When you return the material, keep every line exactly as it is and omit the pictures.

Data excerpts
<<<<
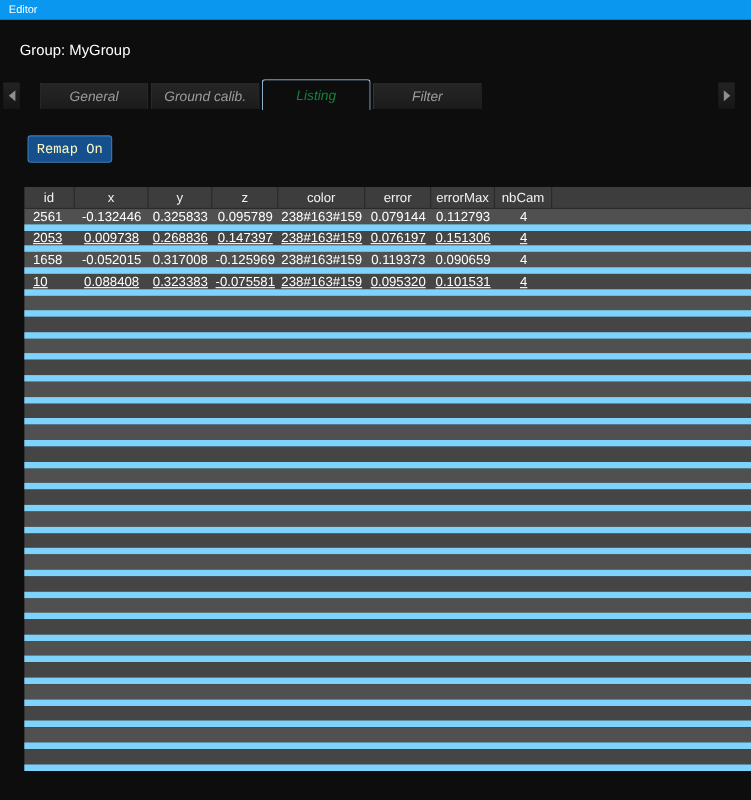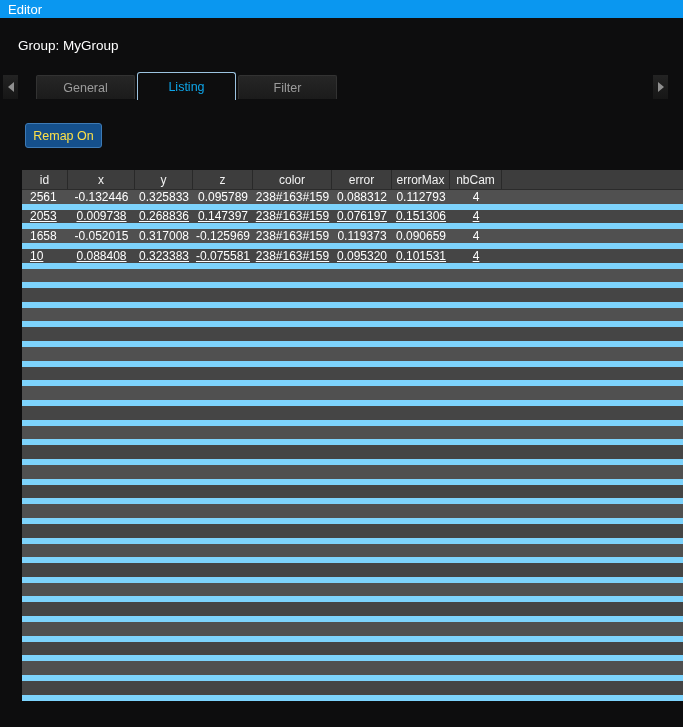--- a/index.html
+++ b/index.html
@@ -14,7 +14,7 @@
     position:absolute;left:0;top:0;width:683px;height:18px;
     background:var(--titlebar,#0a97f0);
     display:flex;align-items:center;
-    color:#ffffff;font-size:13px;padding-left:8px;box-sizing:border-box;
+    color:#ffffff;font-size:10px;padding-left:8px;box-sizing:border-box;
   }
   .group-title{
     position:absolute;left:18px;top:38px;

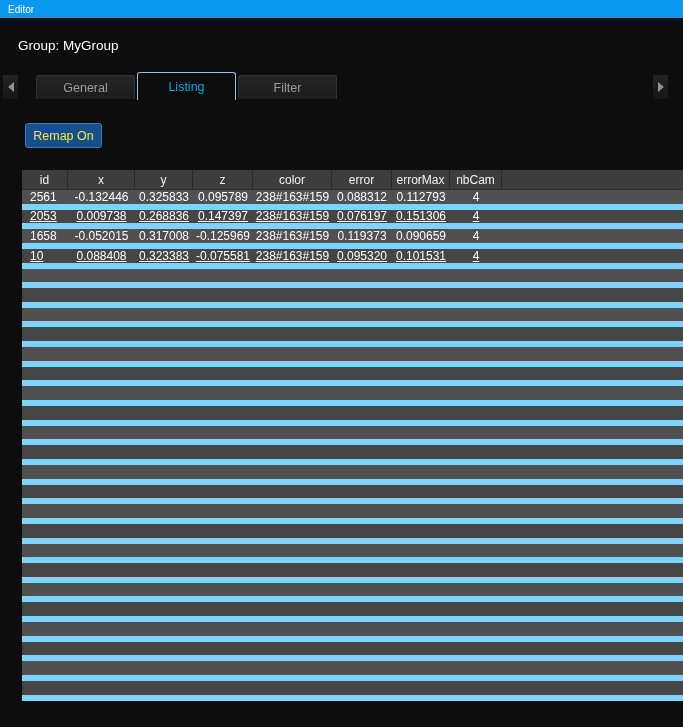--- a/index.html
+++ b/index.html
@@ -44,6 +44,7 @@
     color:#9c9c9c;font-size:12.5px;
     display:flex;align-items:center;justify-content:center;
     cursor:default;
+    font-style:italic;
   }
   .tab.active{
     margin-top:-3px;height:28px;

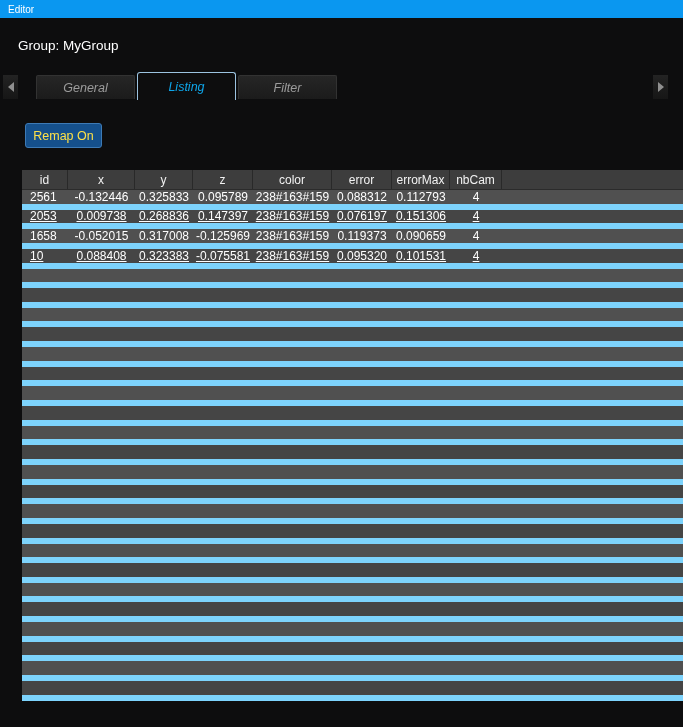--- a/index.html
+++ b/index.html
@@ -115,6 +115,9 @@
     <div class="tab">
       <span>General</span>
     </div>
+    <div class="tab">
+      <span>Ground calib.</span>
+    </div>
     <div class="tab active">
       <span>Listing</span>
     </div>

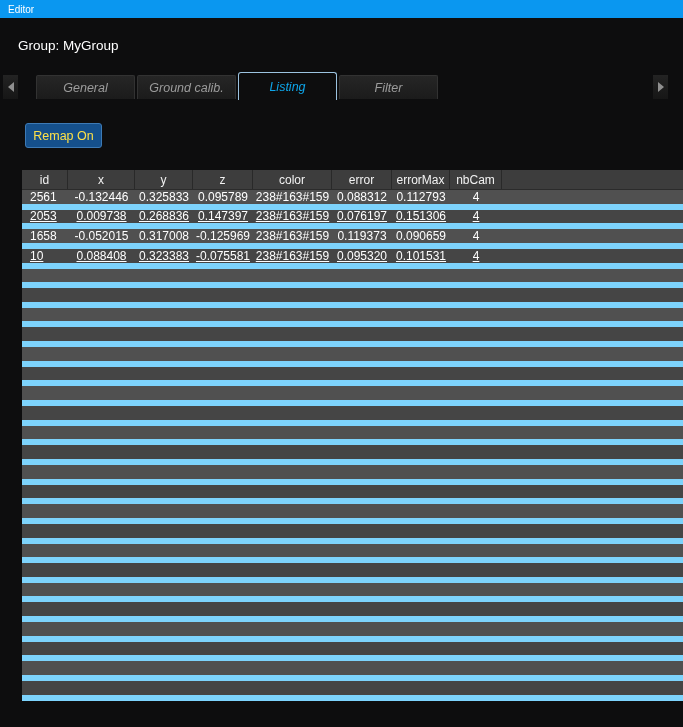--- a/index.html
+++ b/index.html
@@ -51,7 +51,7 @@
     background:var(--background,#0d0d0e);
     border:1px solid var(--active-tab-border,#9cc3e0);border-bottom:none;
     border-radius:3px 3px 0 0;
-    color:#0ea5e9;
+    color:#15803d;
     align-items:center;
   }
   

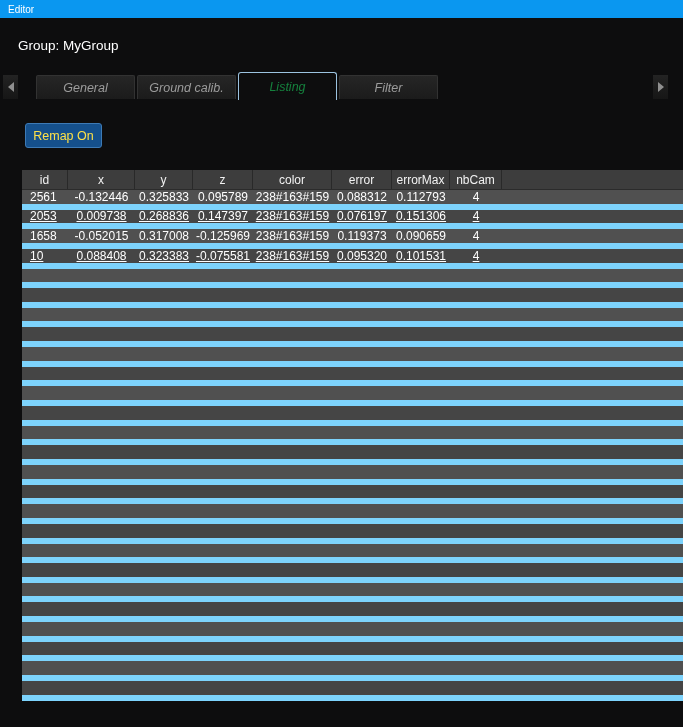--- a/index.html
+++ b/index.html
@@ -60,7 +60,7 @@
     background:var(--accent-button,#15508c);
     border:1px solid var(--accent-button-border,#3d7ab5);
     border-radius:3px;
-    color:#fde047;font-size:12.5px;font-family:Liberation Sans, sans-serif;
+    color:#fef9c3;font-size:12.5px;font-family:Liberation Mono, monospace;
     display:flex;align-items:center;justify-content:center;
     cursor:default;padding:0;
   }

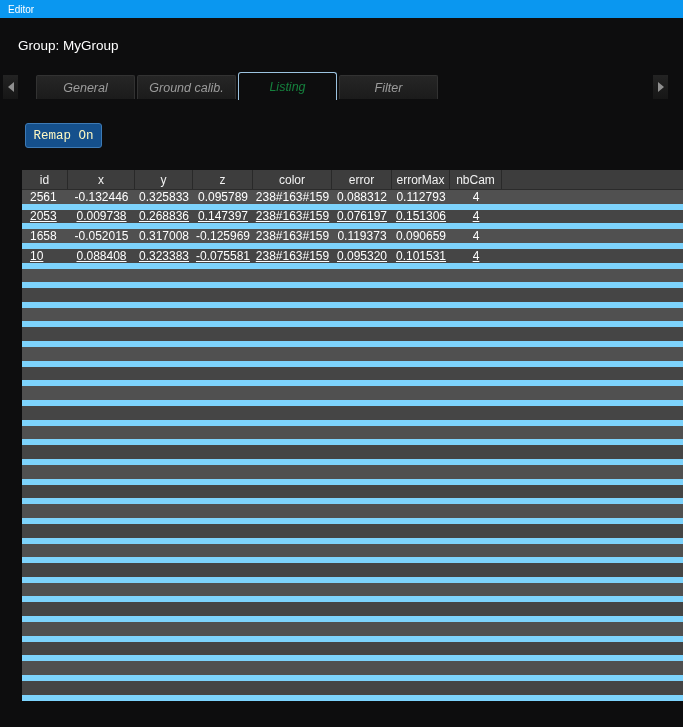--- a/index.html
+++ b/index.html
@@ -151,7 +151,7 @@
         <div class="td">0.325833</div>
         <div class="td">0.095789</div>
         <div class="td">238#163#159</div>
-        <div class="td">0.088312</div>
+        <div class="td">0.079144</div>
         <div class="td">0.112793</div>
         <div class="td">4</div>
         <div class="td"></div>

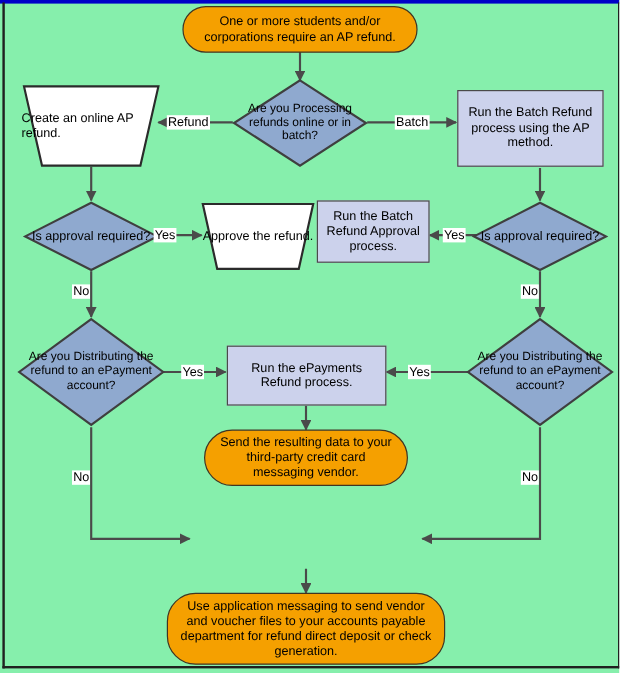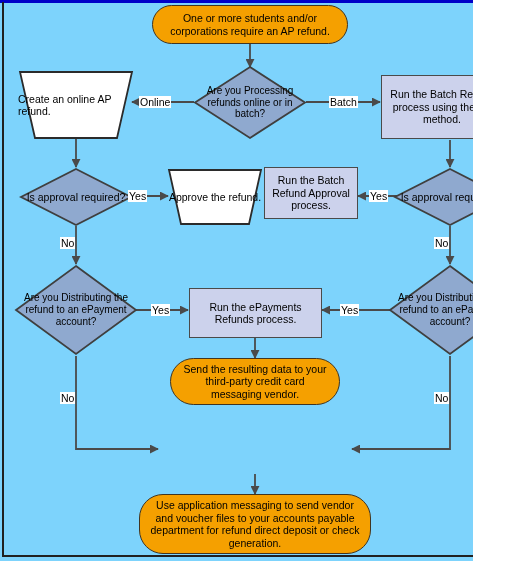--- a/index.html
+++ b/index.html
@@ -10,12 +10,11 @@
   }
   #canvas {
     position: relative;
-    width: 441px;
+    width: 516px;
     height: 561px;
-    background: #7dd3fc;
+    background: #86efac;
     overflow: hidden;
     font-family: "Liberation Sans", sans-serif;
-    padding-left: 32px;
   }
   
   #frame-top {

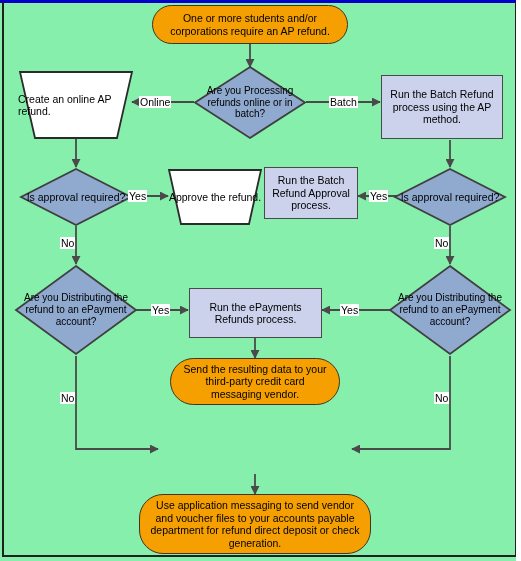--- a/index.html
+++ b/index.html
@@ -239,7 +239,7 @@
 
   <div class="node terminator" style="left:139px; top:494px; width:232px; height:60px;">Use application messaging to send vendor and voucher files to your accounts payable department for refund direct deposit or check generation.</div>
 
-  <div class="edge-label" style="left:139px; top:96px;">Online</div>
+  <div class="edge-label" style="left:139px; top:96px;">Refund</div>
 
   <div class="edge-label" style="left:329px; top:96px;">Batch</div>
 

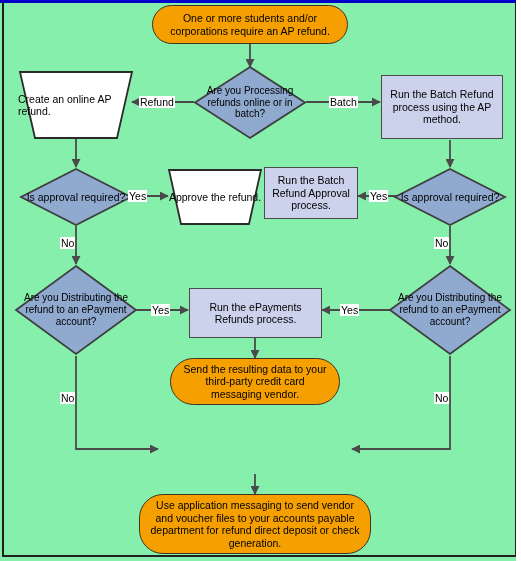--- a/index.html
+++ b/index.html
@@ -225,7 +225,7 @@
     <div class="decision-label" style="font-size:10px; line-height:12px; padding:0;">Are you Distributing the refund to an ePayment account?</div>
   </div>
 
-  <div class="node process" style="left:189px; top:288px; width:133px; height:50px;">Run the ePayments Refunds process.</div>
+  <div class="node process" style="left:189px; top:288px; width:133px; height:50px;">Run the ePayments Refund process.</div>
 
   <div class="decision-wrap" style="left:388px; top:264px; width:124px; height:92px;">
     <svg width="124" height="92" xmlns="http://www.w3.org/2000/svg">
>>>>
Response for this exercise
--- a/index.html
+++ b/index.html
@@ -14,7 +14,7 @@
     position:absolute;left:0;top:0;width:683px;height:18px;
     background:var(--titlebar,#0a97f0);
     display:flex;align-items:center;
-    color:#ffffff;font-size:13px;padding-left:8px;box-sizing:border-box;
+    color:#ffffff;font-size:10px;padding-left:8px;box-sizing:border-box;
   }
   .group-title{
     position:absolute;left:18px;top:38px;

--- a/index.html
+++ b/index.html
@@ -44,6 +44,7 @@
     color:#9c9c9c;font-size:12.5px;
     display:flex;align-items:center;justify-content:center;
     cursor:default;
+    font-style:italic;
   }
   .tab.active{
     margin-top:-3px;height:28px;

--- a/index.html
+++ b/index.html
@@ -115,6 +115,9 @@
     <div class="tab">
       <span>General</span>
     </div>
+    <div class="tab">
+      <span>Ground calib.</span>
+    </div>
     <div class="tab active">
       <span>Listing</span>
     </div>

--- a/index.html
+++ b/index.html
@@ -51,7 +51,7 @@
     background:var(--background,#0d0d0e);
     border:1px solid var(--active-tab-border,#9cc3e0);border-bottom:none;
     border-radius:3px 3px 0 0;
-    color:#0ea5e9;
+    color:#15803d;
     align-items:center;
   }
   

--- a/index.html
+++ b/index.html
@@ -60,7 +60,7 @@
     background:var(--accent-button,#15508c);
     border:1px solid var(--accent-button-border,#3d7ab5);
     border-radius:3px;
-    color:#fde047;font-size:12.5px;font-family:Liberation Sans, sans-serif;
+    color:#fef9c3;font-size:12.5px;font-family:Liberation Mono, monospace;
     display:flex;align-items:center;justify-content:center;
     cursor:default;padding:0;
   }

--- a/index.html
+++ b/index.html
@@ -151,7 +151,7 @@
         <div class="td">0.325833</div>
         <div class="td">0.095789</div>
         <div class="td">238#163#159</div>
-        <div class="td">0.088312</div>
+        <div class="td">0.079144</div>
         <div class="td">0.112793</div>
         <div class="td">4</div>
         <div class="td"></div>

--- a/index.html
+++ b/index.html
@@ -10,12 +10,11 @@
   }
   #canvas {
     position: relative;
-    width: 441px;
+    width: 516px;
     height: 561px;
-    background: #7dd3fc;
+    background: #86efac;
     overflow: hidden;
     font-family: "Liberation Sans", sans-serif;
-    padding-left: 32px;
   }
   
   #frame-top {

--- a/index.html
+++ b/index.html
@@ -239,7 +239,7 @@
 
   <div class="node terminator" style="left:139px; top:494px; width:232px; height:60px;">Use application messaging to send vendor and voucher files to your accounts payable department for refund direct deposit or check generation.</div>
 
-  <div class="edge-label" style="left:139px; top:96px;">Online</div>
+  <div class="edge-label" style="left:139px; top:96px;">Refund</div>
 
   <div class="edge-label" style="left:329px; top:96px;">Batch</div>
 

--- a/index.html
+++ b/index.html
@@ -225,7 +225,7 @@
     <div class="decision-label" style="font-size:10px; line-height:12px; padding:0;">Are you Distributing the refund to an ePayment account?</div>
   </div>
 
-  <div class="node process" style="left:189px; top:288px; width:133px; height:50px;">Run the ePayments Refunds process.</div>
+  <div class="node process" style="left:189px; top:288px; width:133px; height:50px;">Run the ePayments Refund process.</div>
 
   <div class="decision-wrap" style="left:388px; top:264px; width:124px; height:92px;">
     <svg width="124" height="92" xmlns="http://www.w3.org/2000/svg">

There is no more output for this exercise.